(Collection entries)
* * * * *
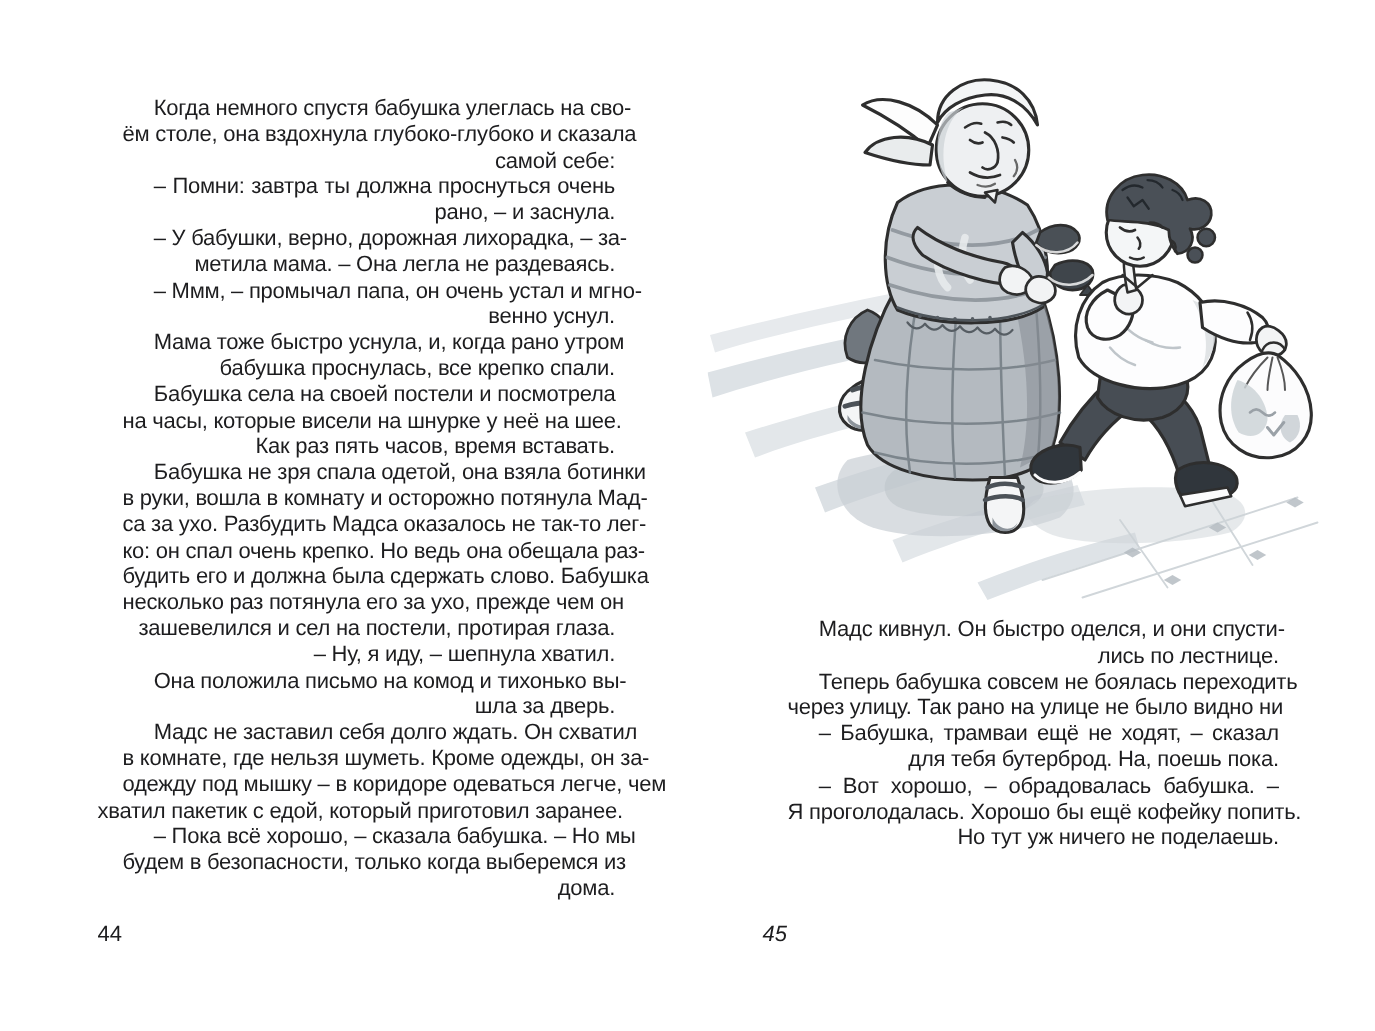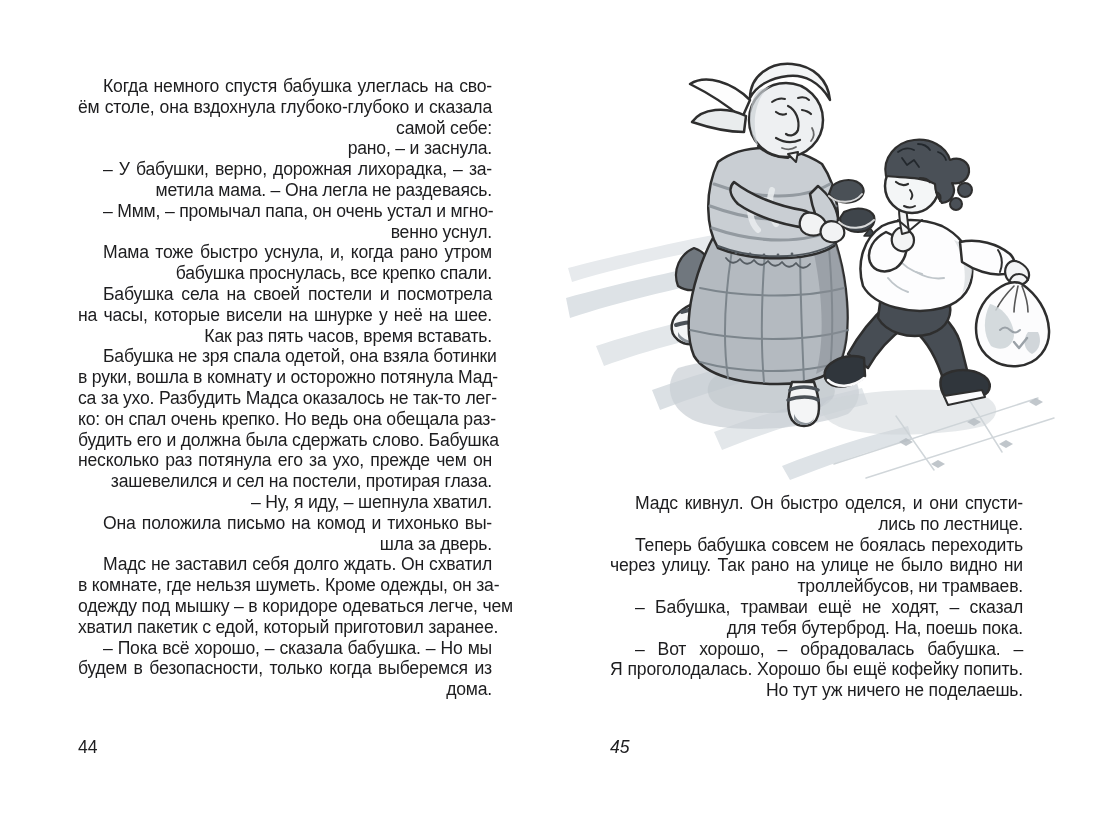--- a/index.html
+++ b/index.html
@@ -19,7 +19,7 @@
   #left-text{left:78px;top:76px;}
   #right-text{left:610px;top:493px;width:413px;}
   .line{height:20.8px;line-height:20.8px;white-space:nowrap;text-align:right;}
-  .line.j{text-align:justify;text-align-last:justify;}
+  .line.j{text-align:justify;text-align-last:justify;margin-left:20px;}
   .line.first{padding-left:25px;}
   .page-number{
     position:absolute;top:737px;height:21px;line-height:21px;

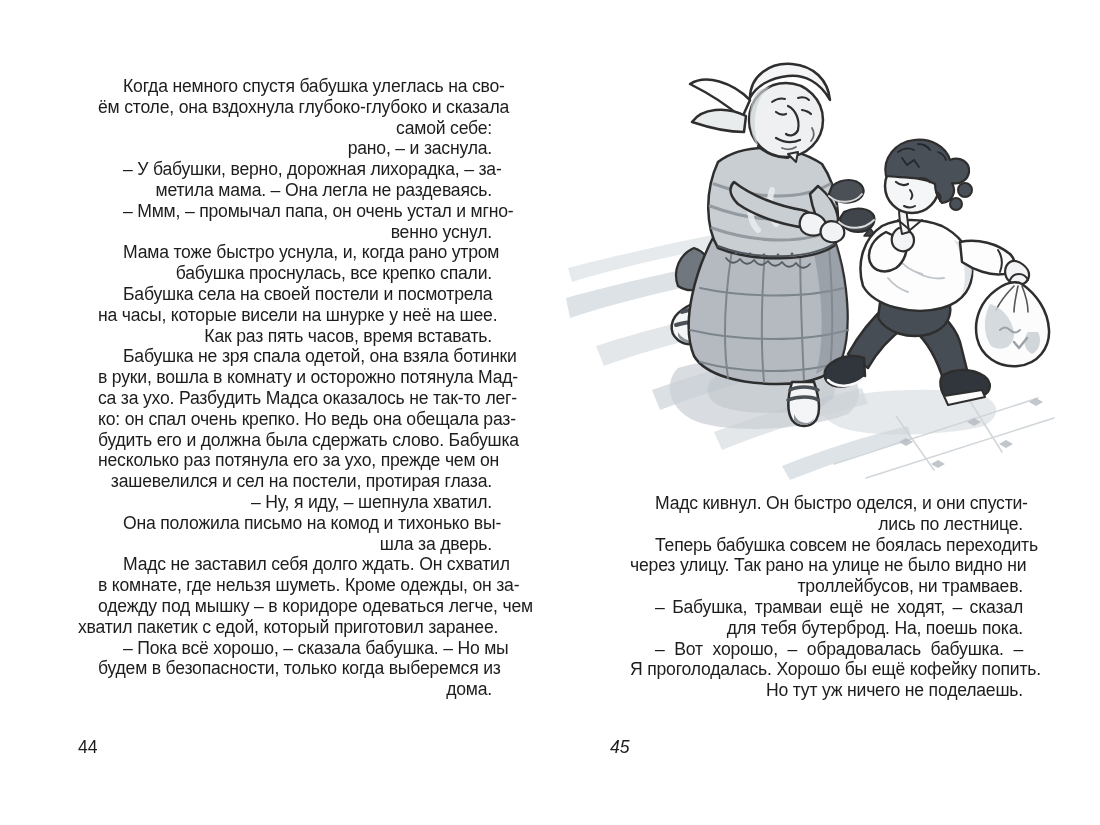--- a/index.html
+++ b/index.html
@@ -37,6 +37,7 @@
       <div class="line first j">Когда немного спустя бабушка улеглась на сво-</div>
       <div class="line j">ём столе, она вздохнула глубоко-глубоко и сказала</div>
       <div class="line">самой себе:</div>
+      <div class="line first j">– Помни: завтра ты должна проснуться очень</div>
       <div class="line">рано, – и заснула.</div>
       <div class="line first j">– У бабушки, верно, дорожная лихорадка, – за-</div>
       <div class="line">метила мама. – Она легла не раздеваясь.</div>

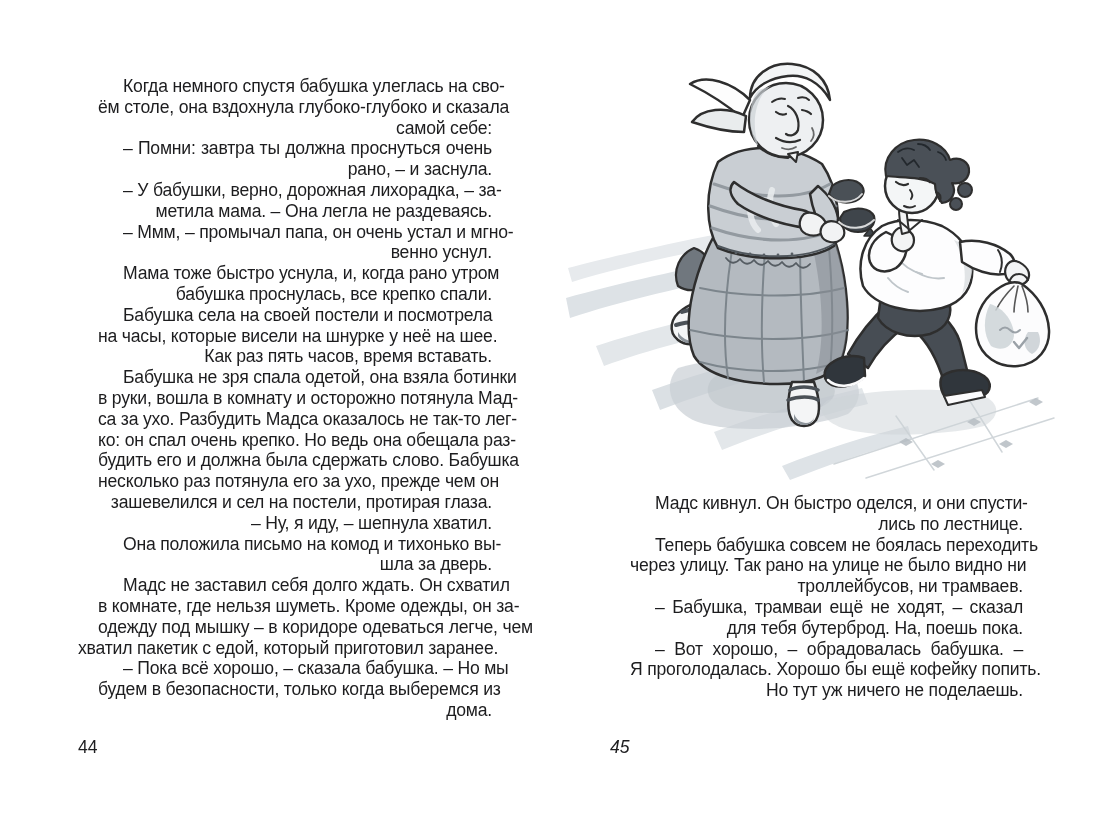--- a/index.html
+++ b/index.html
@@ -254,7 +254,6 @@
     <div class="line">лись по лестнице.</div>
     <div class="line first j">Теперь бабушка совсем не боялась переходить</div>
     <div class="line j">через улицу. Так рано на улице не было видно ни</div>
-    <div class="line">троллейбусов, ни трамваев.</div>
     <div class="line first j">– Бабушка, трамваи ещё не ходят, – сказал</div>
     <div class="line">для тебя бутерброд. На, поешь пока.</div>
     <div class="line first j">– Вот хорошо, – обрадовалась бабушка. –</div>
* * * * *
- **Task objective**: Every line of the data should be transcribed exactly. Omit the images.

- **Exercise answer**:
--- a/index.html
+++ b/index.html
@@ -19,7 +19,7 @@
   #left-text{left:78px;top:76px;}
   #right-text{left:610px;top:493px;width:413px;}
   .line{height:20.8px;line-height:20.8px;white-space:nowrap;text-align:right;}
-  .line.j{text-align:justify;text-align-last:justify;}
+  .line.j{text-align:justify;text-align-last:justify;margin-left:20px;}
   .line.first{padding-left:25px;}
   .page-number{
     position:absolute;top:737px;height:21px;line-height:21px;

--- a/index.html
+++ b/index.html
@@ -37,6 +37,7 @@
       <div class="line first j">Когда немного спустя бабушка улеглась на сво-</div>
       <div class="line j">ём столе, она вздохнула глубоко-глубоко и сказала</div>
       <div class="line">самой себе:</div>
+      <div class="line first j">– Помни: завтра ты должна проснуться очень</div>
       <div class="line">рано, – и заснула.</div>
       <div class="line first j">– У бабушки, верно, дорожная лихорадка, – за-</div>
       <div class="line">метила мама. – Она легла не раздеваясь.</div>

--- a/index.html
+++ b/index.html
@@ -254,7 +254,6 @@
     <div class="line">лись по лестнице.</div>
     <div class="line first j">Теперь бабушка совсем не боялась переходить</div>
     <div class="line j">через улицу. Так рано на улице не было видно ни</div>
-    <div class="line">троллейбусов, ни трамваев.</div>
     <div class="line first j">– Бабушка, трамваи ещё не ходят, – сказал</div>
     <div class="line">для тебя бутерброд. На, поешь пока.</div>
     <div class="line first j">– Вот хорошо, – обрадовалась бабушка. –</div>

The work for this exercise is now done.